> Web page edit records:
↓

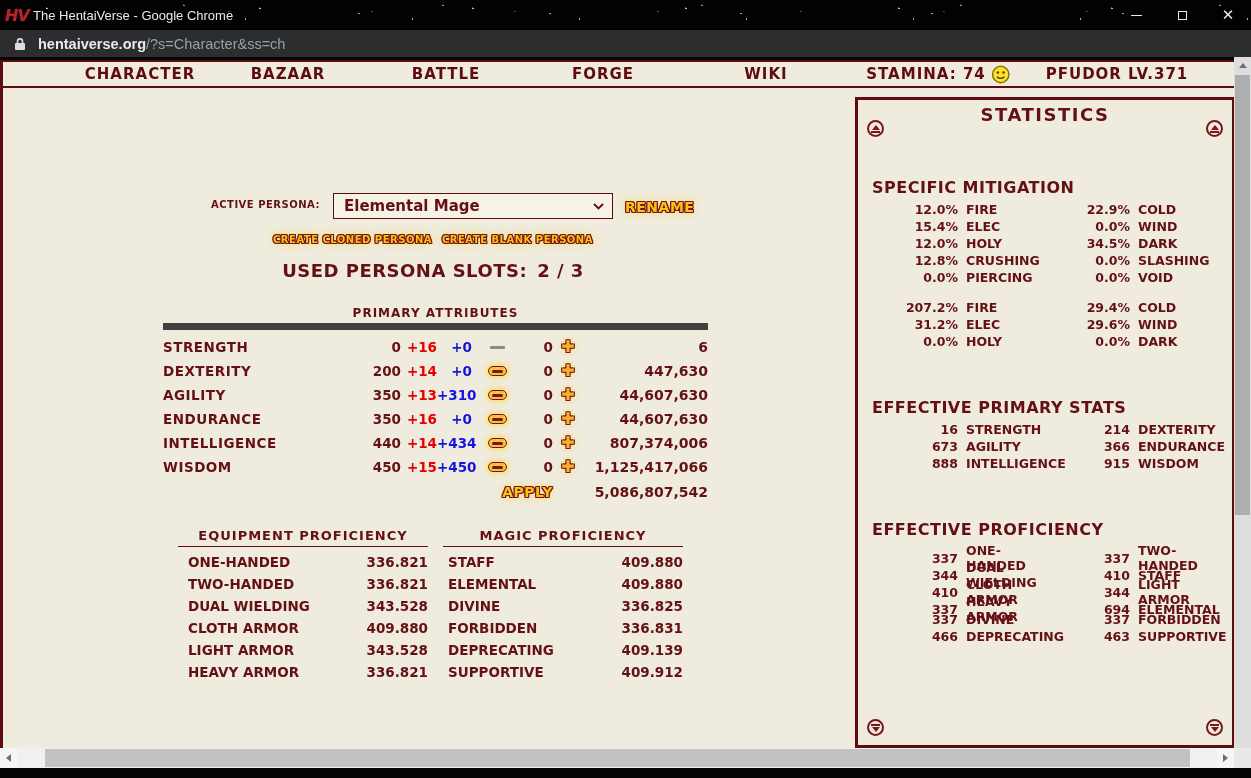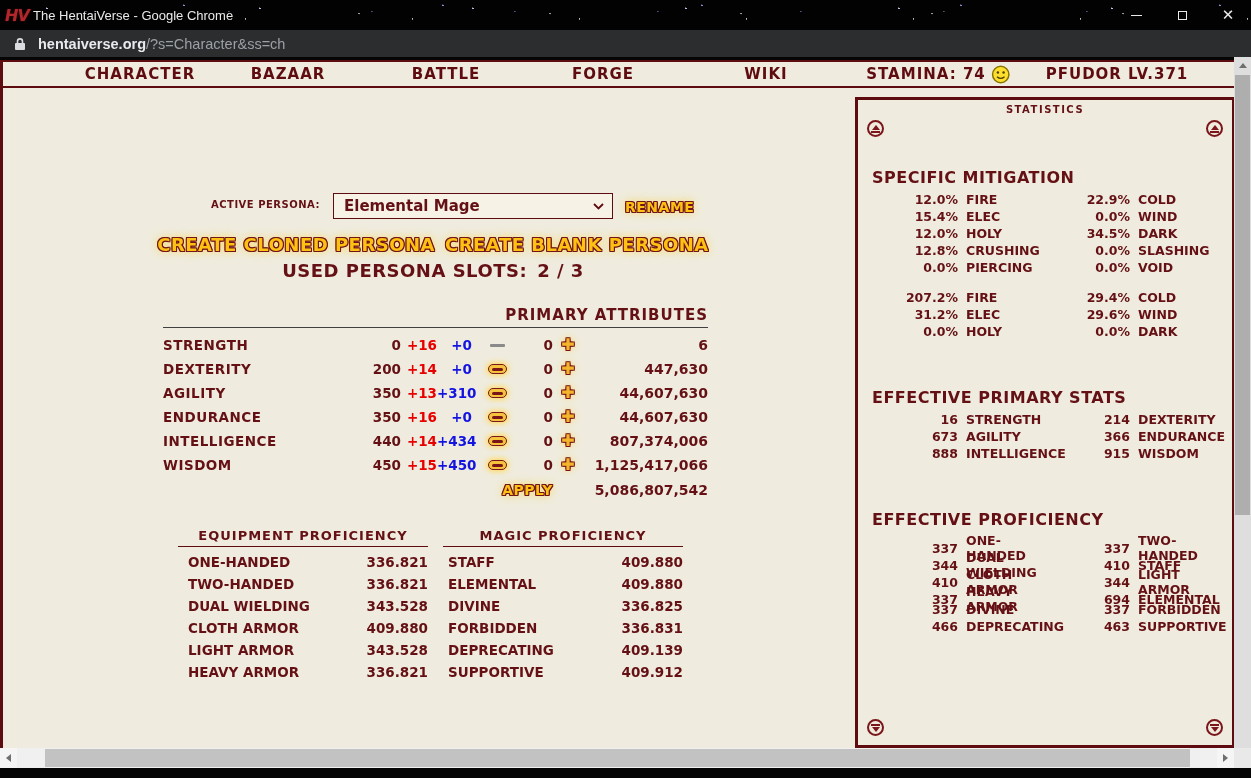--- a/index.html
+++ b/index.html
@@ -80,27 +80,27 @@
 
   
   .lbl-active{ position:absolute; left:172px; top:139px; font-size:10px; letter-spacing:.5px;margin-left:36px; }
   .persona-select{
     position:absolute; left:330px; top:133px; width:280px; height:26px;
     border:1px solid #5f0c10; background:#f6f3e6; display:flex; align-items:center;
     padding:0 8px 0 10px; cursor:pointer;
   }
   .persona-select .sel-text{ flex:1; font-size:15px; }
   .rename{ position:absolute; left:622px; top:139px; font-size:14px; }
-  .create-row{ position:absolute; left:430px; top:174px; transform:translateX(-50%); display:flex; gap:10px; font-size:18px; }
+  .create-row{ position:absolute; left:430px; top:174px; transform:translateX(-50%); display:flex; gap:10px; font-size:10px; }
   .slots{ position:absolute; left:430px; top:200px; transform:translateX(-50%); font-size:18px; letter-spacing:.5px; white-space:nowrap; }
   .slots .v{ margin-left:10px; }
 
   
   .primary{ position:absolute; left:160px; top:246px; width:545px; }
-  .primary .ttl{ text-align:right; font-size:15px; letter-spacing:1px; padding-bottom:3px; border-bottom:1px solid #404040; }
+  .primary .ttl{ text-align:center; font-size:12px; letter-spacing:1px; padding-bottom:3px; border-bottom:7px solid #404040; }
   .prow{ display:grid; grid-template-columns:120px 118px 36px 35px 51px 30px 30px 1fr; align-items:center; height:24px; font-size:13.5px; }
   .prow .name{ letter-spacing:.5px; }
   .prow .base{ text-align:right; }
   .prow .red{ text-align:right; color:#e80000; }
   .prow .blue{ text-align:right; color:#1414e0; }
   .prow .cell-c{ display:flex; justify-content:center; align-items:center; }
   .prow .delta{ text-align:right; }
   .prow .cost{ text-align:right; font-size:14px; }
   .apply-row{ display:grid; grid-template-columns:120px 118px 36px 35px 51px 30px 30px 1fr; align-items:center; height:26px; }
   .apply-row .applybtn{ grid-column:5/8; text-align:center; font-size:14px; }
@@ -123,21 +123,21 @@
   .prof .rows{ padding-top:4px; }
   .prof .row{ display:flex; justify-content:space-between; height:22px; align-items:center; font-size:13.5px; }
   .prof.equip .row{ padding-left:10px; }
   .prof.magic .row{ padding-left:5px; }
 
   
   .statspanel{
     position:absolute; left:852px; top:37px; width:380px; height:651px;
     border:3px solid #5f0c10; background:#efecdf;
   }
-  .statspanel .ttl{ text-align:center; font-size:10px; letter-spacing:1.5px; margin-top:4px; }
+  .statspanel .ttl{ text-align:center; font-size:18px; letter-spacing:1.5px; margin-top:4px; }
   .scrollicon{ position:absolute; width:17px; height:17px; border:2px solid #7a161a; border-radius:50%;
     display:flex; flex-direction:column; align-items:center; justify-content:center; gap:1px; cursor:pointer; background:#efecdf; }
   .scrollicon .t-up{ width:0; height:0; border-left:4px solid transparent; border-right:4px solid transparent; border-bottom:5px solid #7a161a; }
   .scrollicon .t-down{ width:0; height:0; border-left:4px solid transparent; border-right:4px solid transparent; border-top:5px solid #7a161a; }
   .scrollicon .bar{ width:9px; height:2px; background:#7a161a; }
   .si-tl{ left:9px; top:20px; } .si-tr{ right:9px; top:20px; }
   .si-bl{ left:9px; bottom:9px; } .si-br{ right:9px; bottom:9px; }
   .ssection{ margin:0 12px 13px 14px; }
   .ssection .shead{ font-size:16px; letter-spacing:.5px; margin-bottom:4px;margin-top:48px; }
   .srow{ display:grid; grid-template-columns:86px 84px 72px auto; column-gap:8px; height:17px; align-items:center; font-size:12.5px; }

↑

> Activity: Going through the entries above, tally each line that has the word "prow". Answer with the number only.

> Solution to this problem: 8